Projeto de reintrodução marca retorno da espécie à Mata Atlântica carioca e envolve trabalho realizado no interior de São Paulo

Araras-canindés reintroduzidas no Parque Nacional da Tijuca após reabilitação em Aparecida SP. (Foto: lavia Zagury/Refauna)

Três araras-canindés (Ara ararauna) oriundas de Aparecida (SP) foram soltas no início de janeiro no Parque Nacional da Tijuca, no Rio de Janeiro, marcando o retorno da espécie aos céus da capital carioca após mais de 200 anos. As aves — Fátima, Fernanda e Sueli — fazem parte de um projeto de reintrodução conduzido pela Refauna, com apoio do ICMBio.

O trabalho de reabilitação foi realizado no Refúgio das Aves, do Parque Três Pescadores, onde as araras permaneceram por cerca de um ano após serem resgatadas de situações de tráfico e cativeiro ilegal. No local, passaram por monitoramento sanitário, avaliação comportamental e treinamento de voo antes da transferência para o Rio de Janeiro.

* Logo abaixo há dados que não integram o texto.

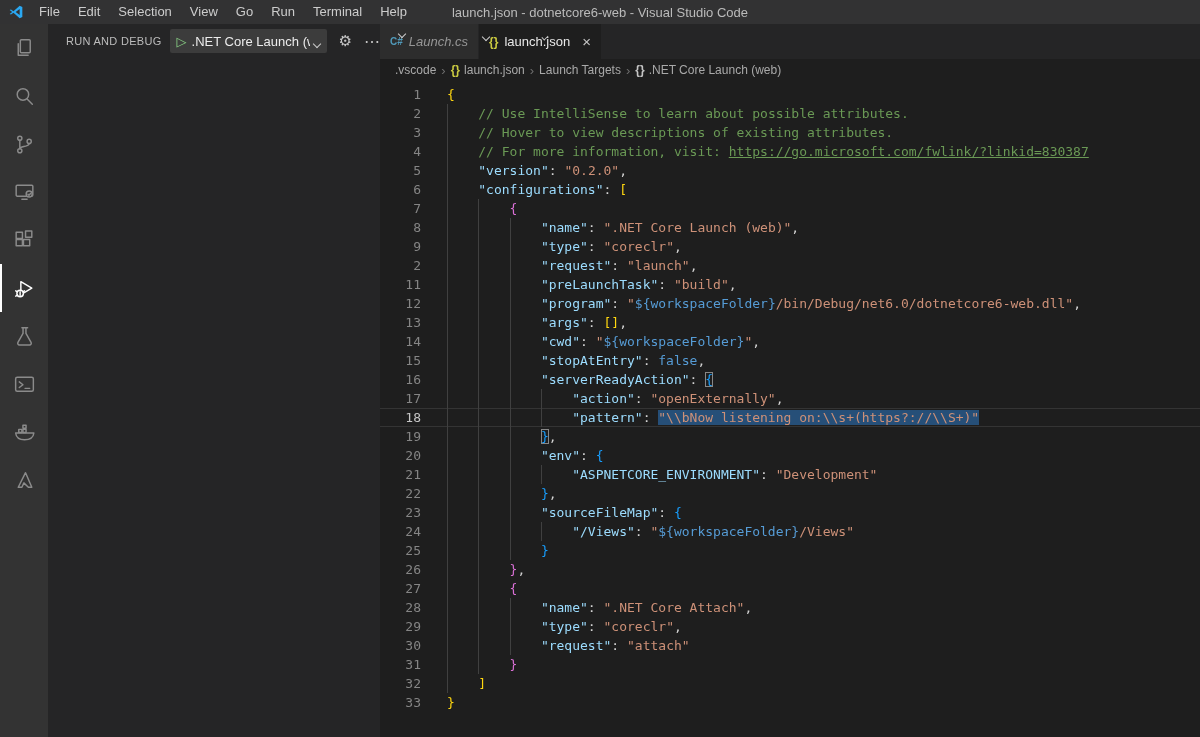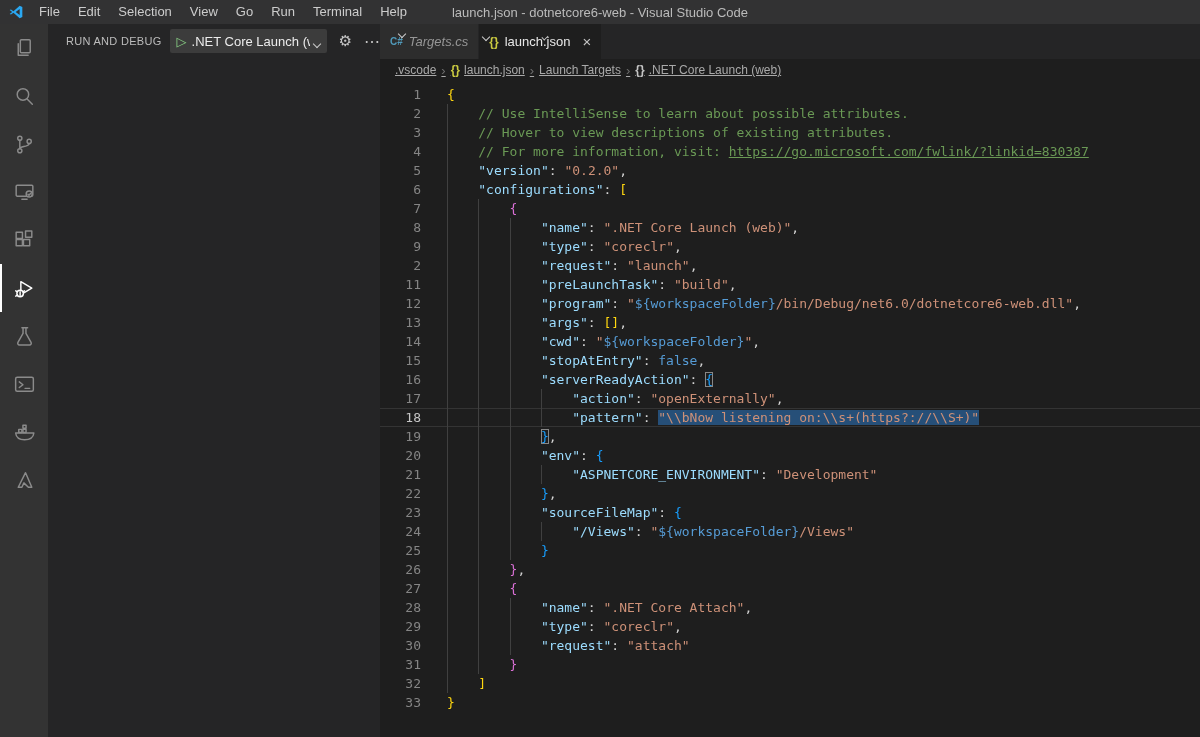--- a/index.html
+++ b/index.html
@@ -45,21 +45,21 @@
   .tabbar { height:35px; background:#252526; display:flex; }
   .tab { height:35px; display:flex; align-items:center; padding:0 10px; font-size:13px; gap:6px; border-right:1px solid #252526; }
   .tab.inactive { background:#2d2d2d; color:#969696; }
   .tab.inactive .tab-label { font-style:italic; }
   .tab.active { background:#1e1e1e; color:#e8e8e8; }
   .tab-close { font-size:15px; color:#c5c5c5; margin-left:6px; line-height:1; }
   .ico-csharp { color:#519aba; font-size:10px; font-weight:bold; }
   .ico-json { color:#cbcb41; font-size:12px; font-weight:bold; }
   .ico-symbol { color:#c5c5c5; font-size:12px; font-weight:bold; }
 
-  .breadcrumb { height:22px; display:flex; align-items:center; padding-left:15px; font-size:12px; color:#a9a9a9; gap:5px; white-space:nowrap;text-decoration:underline; }
+  .breadcrumb { height:22px; display:flex; align-items:center; padding-left:15px; font-size:12px; color:#a9a9a9; gap:5px; white-space:nowrap; }
   .bc-sep { color:#6e6e6e; font-size:13px; }
   .bc-item { display:flex; align-items:center; gap:4px; }
 
   
   .codearea { flex:1; padding-top:4px; font-family:"DejaVu Sans Mono", monospace; font-size:13px; overflow:hidden; }
   .line { display:flex; height:19px; line-height:19px; }
   .num { width:41px; text-align:right; color:#858585; flex:none; }
   .codetext { white-space:pre; margin-left:26px; color:#d4d4d4; }
   .ig { display:inline-block; width:4ch; height:19px; border-left:1px solid #404040; vertical-align:top; }
   .cur { box-shadow:inset 0 1px 0 rgba(255,255,255,.10), inset 0 -1px 0 rgba(255,255,255,.10); }
@@ -190,21 +190,21 @@
       <span class="chev"></span>
       <span>CALL STACK</span>
     </div>
     <div class="sb-fill"></div>
   </div>
 
   <div class="editorcol">
     <div class="tabbar">
         <div class="tab inactive">
           <span class="ico-csharp">C#</span>
-          <span class="tab-label">Targets.cs</span>
+          <span class="tab-label">Launch.cs</span>
         </div>
         <div class="tab active">
           <span class="ico-json">{}</span>
           <span class="tab-label">launch.json</span>
           <span class="tab-close">×</span>
         </div>
       </div>
     <div class="breadcrumb">
         <span class="bc-item">
           <span>.vscode</span>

Desde junho, as aves estavam em processo de aclimatação na Tijuca, com foco no fortalecimento físico, adaptação alimentar e redução da interação humana. A soltura contou ainda com apoio do Parque Paineiras-Corcovado e integra um esforço de restauração ecológica da Mata Atlântica, já que as araras atuam como importantes dispersoras de sementes.

O projeto prevê novas solturas ainda em 2026. Outras araras-canindés do Parque Três Pescadores já estão em fase final de avaliação e documentação para retorno à natureza, ampliando a iniciativa de refaunação no bioma.